Is the Insanity Defence Used as Loophole for Criminals?

The plea of insanity in criminal defence has had a fascinating and long journey. Punishing a person, who is not responsible for their actions goes against both basic human rights as well as the fundamentals of the Constitution of India. Therefore, the defence of legal insanity appeals to the fundamental principles and excuses those who at the time of commitment of the crime was not aware of their actions and therefore, cannot be held responsible for the crime. It directly falls under the wing that the accused did not have Mens rea even though they did commit the actus reus. However, to avail this defence where an accused gets acquitted after admitting guilt, it needs to be proved beyond doubt by the most distinguished and unquestionable evidence that the criminal was incapable of judging whether their action was right or wrong. Therefore, just being clinically insane is not enough to get excused, it must be a person so deprived of their understanding and memory that they cannot be held more accountable than a wild animal or an infant can be for their actions.

The insanity defence more often than not is taken as an excuse for committing the crime rather than justifying the acts. Throughout history, there have been numerous tests to declare a person insane like Wild Beast test, The Insane Delusion Test, The test of capacity to distinguish between just and unjust[1] etc. until the M’Naghten case came into existence.

In India, sec 84 deals with “person of unsound mind” and explains quite sufficiently the burden of proof, the difference of medical and legal insanity, the definitions of various terms, the role of a psychiatrist and gives illustrated examples of cases and articles.

In India, Section 84 of the Indian Penal Code talks about the act of “a person of unsound mind” and discusses insanity as a plea of defence.

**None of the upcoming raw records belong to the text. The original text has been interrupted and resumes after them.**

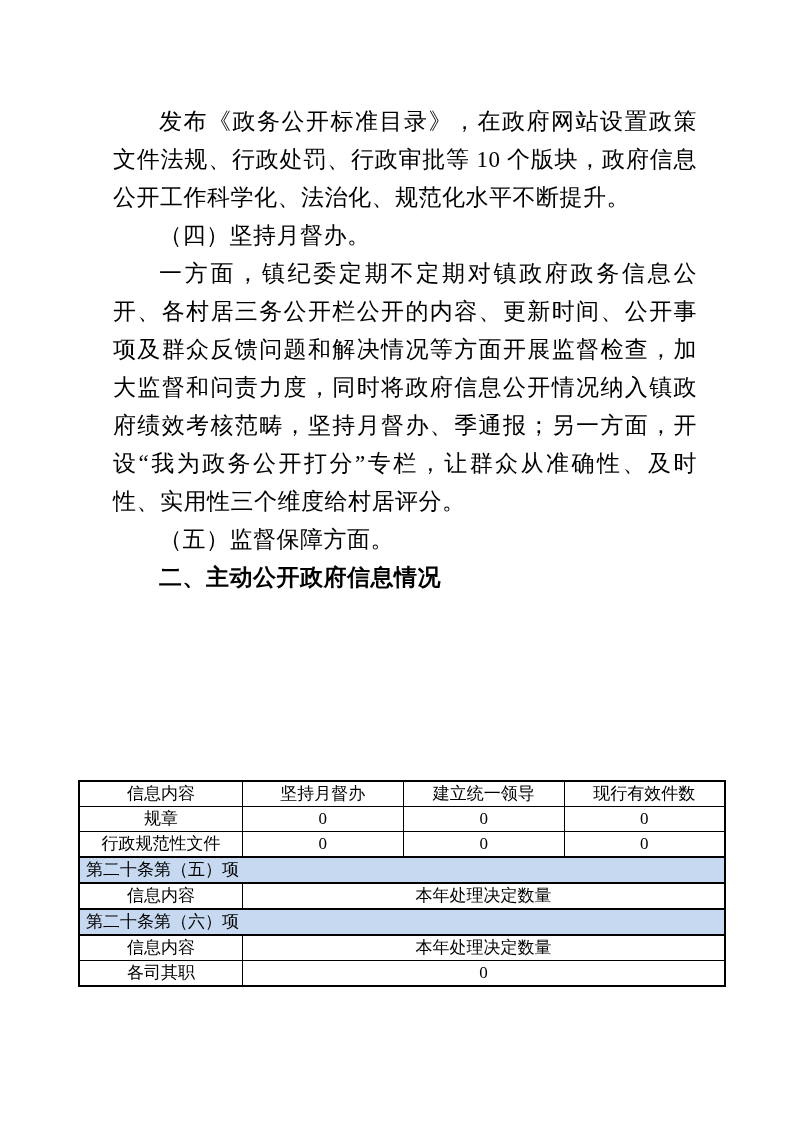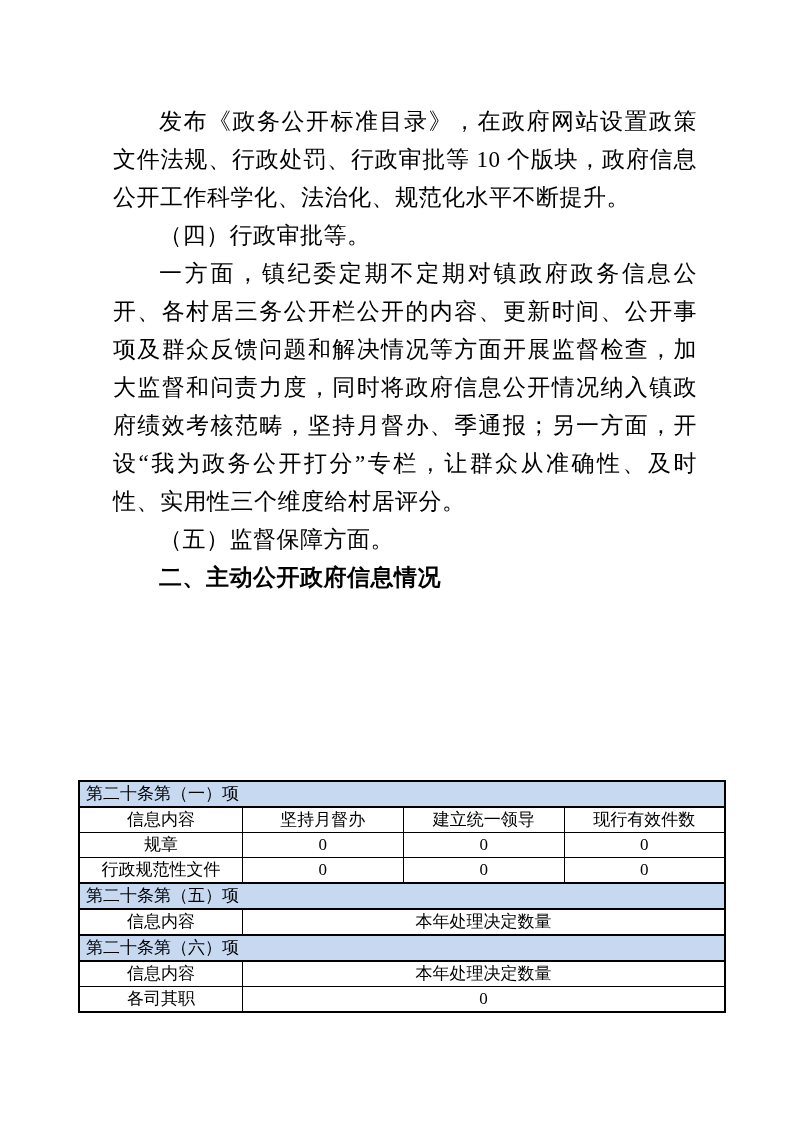--- a/index.html
+++ b/index.html
@@ -78,38 +78,35 @@
     border-right-width: 2px;
   }
 </style>
 </head>
 <body>
 
 <div class="page">
 
   <div class="doc-text">
     <p>发布《政务公开标准目录》，在政府网站设置政策文件法规、行政处罚、行政审批等 10 个版块，政府信息公开工作科学化、法治化、规范化水平不断提升。</p>
-    <p>（四）行政审批等。</p>
+    <p>（四）坚持月督办。</p>
     <p>一方面，镇纪委定期不定期对镇政府政务信息公开、各村居三务公开栏公开的内容、更新时间、公开事项及群众反馈问题和解决情况等方面开展监督检查，加大监督和问责力度，同时将政府信息公开情况纳入镇政府绩效考核范畴，坚持月督办、季通报；另一方面，开设“我为政务公开打分”专栏，让群众从准确性、及时性、实用性三个维度给村居评分。</p>
     <p>（五）监督保障方面。</p>
     <p class="section-heading">二、主动公开政府信息情况</p>
   </div>
 
   <table class="report-table">
     <colgroup>
       <col style="width:25.3%">
       <col style="width:24.9%">
       <col style="width:24.9%">
       <col style="width:24.9%">
     </colgroup>
     <tbody>
 
-      <tr>
-        <td class="band" colspan="4">第二十条第（一）项</td>
-      </tr>
       <tr>
         <td>信息内容</td>
         <td>坚持月督办</td>
         <td>建立统一领导</td>
         <td>现行有效件数</td>
       </tr>
       <tr>
         <td>规章</td>
         <td>0</td>
         <td>0</td>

It states that nothing is an offence which is done by a person who, at the time of doing it, because of unsoundness of mind, is incapable of knowing the nature of the act, or that he is doing something that is either wrong or contrary to law.[2] Under this section, judgements have been passed in this country acquitting the guilty who have proved their insanity. According to 2019 data, 76.50% of cases where the insanity plea was raised was murder.[3]

Insanity is usually pled in criminal cases (most commonly murder) where the burden lies upon the defendant to prove that they were suffering from severe mental illness and thus were unable to assess the nature of the crime.

This insanity plea has come into existence by basically following two fundamental maxims of criminal jurisprudence

  1. Actus non facit rea mens sit rea which translates into an act does not constitute guilty unless it is done with a guilty intention.
  2. Furiosi nulla voluntas est which says that a person with mental illness has no free will.[4]

David Bazelon said that “collective conscience does not allow punishment where it cannot impose blame”.[5] So, it is established that a mentally unstable person cannot be held criminally liable because they were not aware of their actions or their crimes.

The insanity though needs to be legal and not medical. Now the main difference between legal and medical insanity is that medically a person can be declared to be suffering from mental illness but that is not enough for the guilty to get acquitted. To prove legal insanity, the defendant needs to prove that in addition to being medically insane the person has also lost their power of reasoning and most importantly, thus, were not able to realise what they were doing or whether the deed committed was wrong at the moment of the crime. The High court of Madras agreed to this fact when they rendered their judgement which said that to avail the defence of insanity the crucial point of time that needs to be taken into consideration is the material time when the offence takes place.[6]

Therefore, while proving legal insanity, the defendant needs to prove that they were not in a sound state of mind during the commitment of the crime.

 Insanity is usually of two kinds

  1. Temporary insanity where the person is insane only temporarily or for a particular time duration. The diseases under this category include schizophrenia, anxiety disorder, depression and others. Here the defendant can either plead not guilty because insane or guilty but cannot be punished because insane.
  2. Permanent insanity where records and events can prove mental insanity and thus the defendant can show that he was not in the correct state of mind to assess his actions or know whether they are right or wrong.

M’Naghten Case

The test of mental insanity was first taken into consideration in the historic M’Naghten case in 1843, which is a landmark decision on insanity as a defence in English criminal jurisprudence.[7] Before that, the Hadfield case which led to the criminal lunatics’ act of 1800 was held to be a landmark case in this field and was the first to consider insanity as a special verdict. Then came this case which led to the establishment of the M’Naghten rules which then became the basis of Section 84 of Indian Penal Code[8].

The answers given by the judges in the M’Naghten case may be summarised in the following five rules:-

  1. That every man is presumed to be sane, able to understand the effects of the crimes and have enough reason to be held responsible for the crimes they have committed unless the defendant proves anything to the contrary.[9]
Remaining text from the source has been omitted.